## https://sploitus.com/exploit?id=C198722B-2622-506B-AE4F-83A81B3731F5
# Geoserver SQL Injection Exploit
In this year, a cve got published for Geoserver with the ID CVE-2023-25157.
I saw this vulnerability in one of my projects and tried to exploit it.
And here it is, the complete exploit.
In this repo([https://github.com/0x2458bughunt/CVE-2023-25157](https://github.com/0x2458bughunt/CVE-2023-25157)) you can use the detector to find out what tergets have the technology and vulnerability.
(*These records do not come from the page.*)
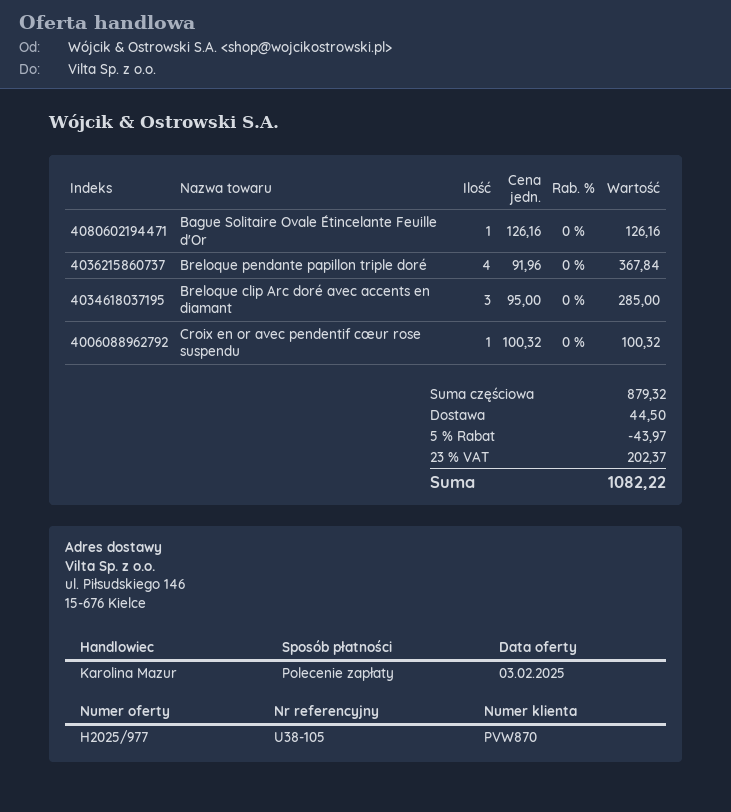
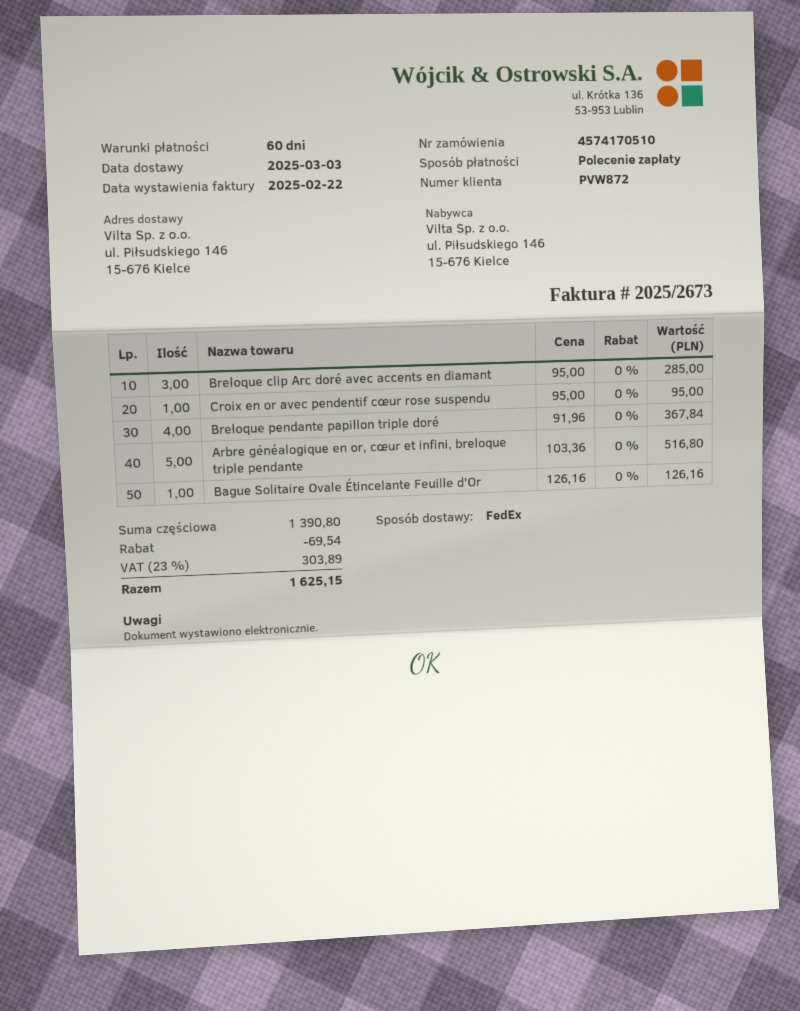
customer number: PVW870 -> PVW872
Croix en or avec pendentif cœur rose suspendu: 1 x 100.32 = 100.32 -> 1 x 95.00 = 95.00
Arbre généalogique en or, cœur et infini, breloque triple pendante: none -> 5 x 103.36 = 516.80
subtotal: 879.32 -> 1390.80
discount: 43.97 -> 69.54
shipping: 44.50 -> none
tax: 23% = 202.37 -> 23% = 303.89
total: 1082.22 -> 1625.15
After using detector, you can use my code for exploiting those.
## How to Run:
You Should install "requests" with this command first:
```
pip install requests
```
At the second, create an input text file and insert the targets in it(Like www.example.com or 1.1.1.1:8080).Be aware, you should insert one target per line.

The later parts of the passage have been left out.